***** ENTRIES PROVIDED

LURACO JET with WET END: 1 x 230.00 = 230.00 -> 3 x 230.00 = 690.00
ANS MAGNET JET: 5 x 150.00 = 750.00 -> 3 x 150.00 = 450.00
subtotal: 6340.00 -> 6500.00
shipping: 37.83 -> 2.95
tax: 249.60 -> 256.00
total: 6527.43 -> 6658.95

**********
***** ENTRIES PROVIDED

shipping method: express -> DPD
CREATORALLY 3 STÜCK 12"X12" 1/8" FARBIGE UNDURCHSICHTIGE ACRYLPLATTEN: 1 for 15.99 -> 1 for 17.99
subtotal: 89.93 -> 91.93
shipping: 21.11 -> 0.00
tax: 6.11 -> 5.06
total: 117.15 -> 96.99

**********
***** ENTRIES PROVIDED

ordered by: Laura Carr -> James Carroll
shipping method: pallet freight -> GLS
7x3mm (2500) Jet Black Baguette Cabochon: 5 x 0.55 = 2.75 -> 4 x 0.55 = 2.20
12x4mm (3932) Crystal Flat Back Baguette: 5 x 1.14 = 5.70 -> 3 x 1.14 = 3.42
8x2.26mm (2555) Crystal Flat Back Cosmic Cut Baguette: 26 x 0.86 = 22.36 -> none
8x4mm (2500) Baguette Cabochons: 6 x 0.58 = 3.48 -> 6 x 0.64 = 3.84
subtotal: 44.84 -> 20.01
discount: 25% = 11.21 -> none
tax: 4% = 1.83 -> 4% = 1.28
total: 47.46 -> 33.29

**********

The stretch of entries above that starts with the line containing "LURACO JET with" and goes on through the line containing "total: 6527.43 -> 6658.95" is to be transcribed exactly, and no other line is to be transcribed.

• SOLUTION TO THIS EXERCISE
LURACO JET with WET END: 1 x 230.00 = 230.00 -> 3 x 230.00 = 690.00
ANS MAGNET JET: 5 x 150.00 = 750.00 -> 3 x 150.00 = 450.00
subtotal: 6340.00 -> 6500.00
shipping: 37.83 -> 2.95
tax: 249.60 -> 256.00
total: 6527.43 -> 6658.95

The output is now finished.